[[ Input, beginning ]]

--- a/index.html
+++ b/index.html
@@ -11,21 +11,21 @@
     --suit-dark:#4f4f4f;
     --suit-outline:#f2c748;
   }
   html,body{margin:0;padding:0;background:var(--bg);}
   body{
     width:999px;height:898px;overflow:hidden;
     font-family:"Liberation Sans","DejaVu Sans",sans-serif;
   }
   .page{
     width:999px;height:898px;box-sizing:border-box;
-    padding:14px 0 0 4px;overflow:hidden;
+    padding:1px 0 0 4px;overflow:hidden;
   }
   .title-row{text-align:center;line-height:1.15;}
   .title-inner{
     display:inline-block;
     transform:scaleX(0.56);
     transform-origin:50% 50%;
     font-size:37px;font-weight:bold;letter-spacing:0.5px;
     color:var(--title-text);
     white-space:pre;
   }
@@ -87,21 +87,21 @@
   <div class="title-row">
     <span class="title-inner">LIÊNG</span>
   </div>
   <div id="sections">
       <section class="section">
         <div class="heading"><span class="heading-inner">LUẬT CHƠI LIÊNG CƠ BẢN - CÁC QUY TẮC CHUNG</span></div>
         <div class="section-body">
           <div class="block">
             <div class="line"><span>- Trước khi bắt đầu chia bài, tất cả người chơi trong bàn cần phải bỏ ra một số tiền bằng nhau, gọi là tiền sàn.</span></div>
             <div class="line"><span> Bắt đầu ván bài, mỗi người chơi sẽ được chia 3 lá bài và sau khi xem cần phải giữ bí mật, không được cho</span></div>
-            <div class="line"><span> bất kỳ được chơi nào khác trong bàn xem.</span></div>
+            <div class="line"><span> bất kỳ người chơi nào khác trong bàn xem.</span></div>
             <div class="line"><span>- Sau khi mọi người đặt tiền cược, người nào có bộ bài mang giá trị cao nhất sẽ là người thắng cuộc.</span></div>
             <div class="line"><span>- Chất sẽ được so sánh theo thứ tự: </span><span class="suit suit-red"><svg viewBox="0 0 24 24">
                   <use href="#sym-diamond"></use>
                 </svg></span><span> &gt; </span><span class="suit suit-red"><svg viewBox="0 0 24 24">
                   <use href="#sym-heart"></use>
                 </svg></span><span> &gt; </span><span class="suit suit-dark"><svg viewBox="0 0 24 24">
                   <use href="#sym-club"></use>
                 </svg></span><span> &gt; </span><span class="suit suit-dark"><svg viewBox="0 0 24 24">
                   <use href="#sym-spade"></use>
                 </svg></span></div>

[[ Input, end ]]
[[ Input, beginning ]]

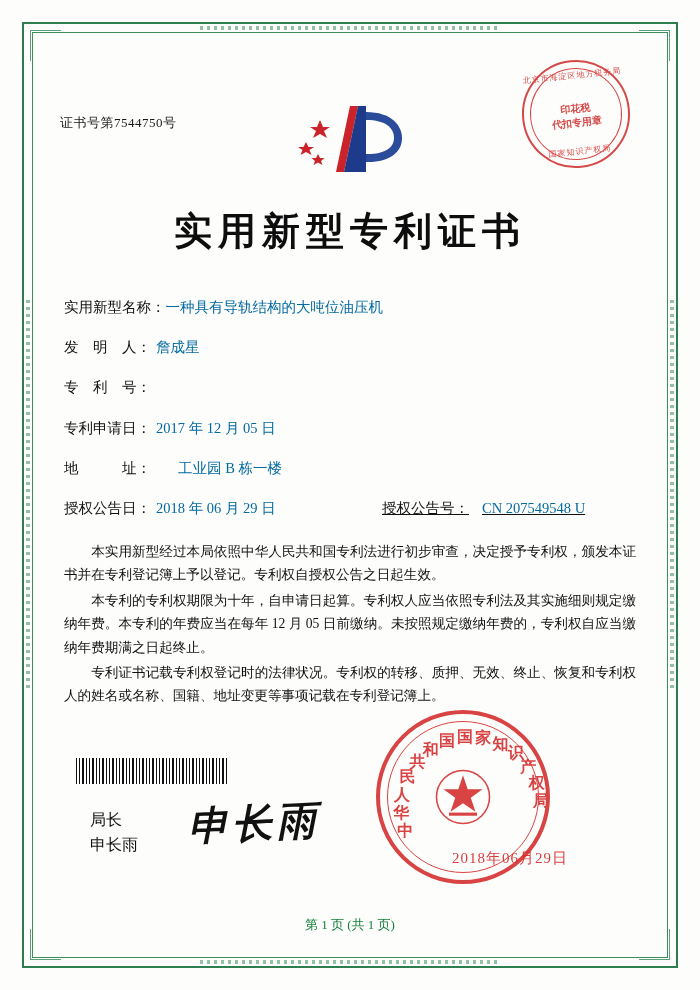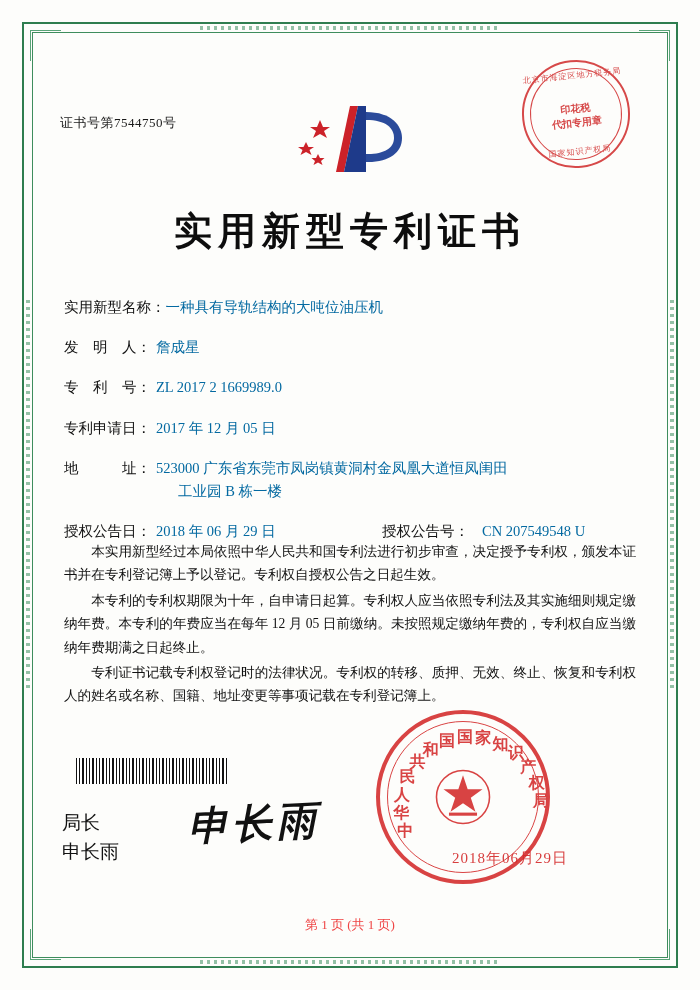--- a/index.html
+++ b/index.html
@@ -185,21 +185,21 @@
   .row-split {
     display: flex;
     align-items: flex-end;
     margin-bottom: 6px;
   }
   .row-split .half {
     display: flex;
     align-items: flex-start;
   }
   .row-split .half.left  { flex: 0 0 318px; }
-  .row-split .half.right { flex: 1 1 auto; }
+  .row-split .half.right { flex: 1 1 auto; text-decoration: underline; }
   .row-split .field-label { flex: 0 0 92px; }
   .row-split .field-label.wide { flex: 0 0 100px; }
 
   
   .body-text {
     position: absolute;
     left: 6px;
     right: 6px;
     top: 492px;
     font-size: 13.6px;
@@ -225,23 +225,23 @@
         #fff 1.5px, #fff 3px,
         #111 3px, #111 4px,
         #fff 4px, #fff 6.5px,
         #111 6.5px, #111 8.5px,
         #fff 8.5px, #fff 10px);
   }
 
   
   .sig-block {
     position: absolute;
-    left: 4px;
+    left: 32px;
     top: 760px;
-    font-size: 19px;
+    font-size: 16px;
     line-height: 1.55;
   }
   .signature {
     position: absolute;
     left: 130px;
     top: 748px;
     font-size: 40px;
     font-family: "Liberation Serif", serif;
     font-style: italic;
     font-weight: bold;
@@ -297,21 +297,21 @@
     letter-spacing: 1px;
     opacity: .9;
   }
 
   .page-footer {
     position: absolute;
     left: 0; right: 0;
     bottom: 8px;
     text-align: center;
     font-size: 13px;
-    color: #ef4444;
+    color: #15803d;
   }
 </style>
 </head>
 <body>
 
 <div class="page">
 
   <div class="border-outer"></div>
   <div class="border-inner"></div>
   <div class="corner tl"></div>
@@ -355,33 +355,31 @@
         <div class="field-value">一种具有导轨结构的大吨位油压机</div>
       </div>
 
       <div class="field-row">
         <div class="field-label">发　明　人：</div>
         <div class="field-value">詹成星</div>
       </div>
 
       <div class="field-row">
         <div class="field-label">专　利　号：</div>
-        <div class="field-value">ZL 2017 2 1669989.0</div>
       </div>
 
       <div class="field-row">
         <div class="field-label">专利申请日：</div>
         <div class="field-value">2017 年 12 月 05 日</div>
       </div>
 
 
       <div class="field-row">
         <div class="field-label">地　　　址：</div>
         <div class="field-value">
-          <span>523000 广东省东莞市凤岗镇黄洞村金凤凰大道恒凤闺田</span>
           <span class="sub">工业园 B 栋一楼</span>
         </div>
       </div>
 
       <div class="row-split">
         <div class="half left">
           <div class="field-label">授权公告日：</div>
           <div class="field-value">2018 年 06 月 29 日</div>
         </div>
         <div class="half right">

[[ Input, end ]]

Assignment |
What lines in the records contain the word "text"? Return each one.

Task output |
   .title-row{text-align:center;line-height:1.15;}
     color:var(--title-text);
+  .row-split .half.right { flex: 1 1 auto; text-decoration: underline; }
   .body-text {
     text-align: center;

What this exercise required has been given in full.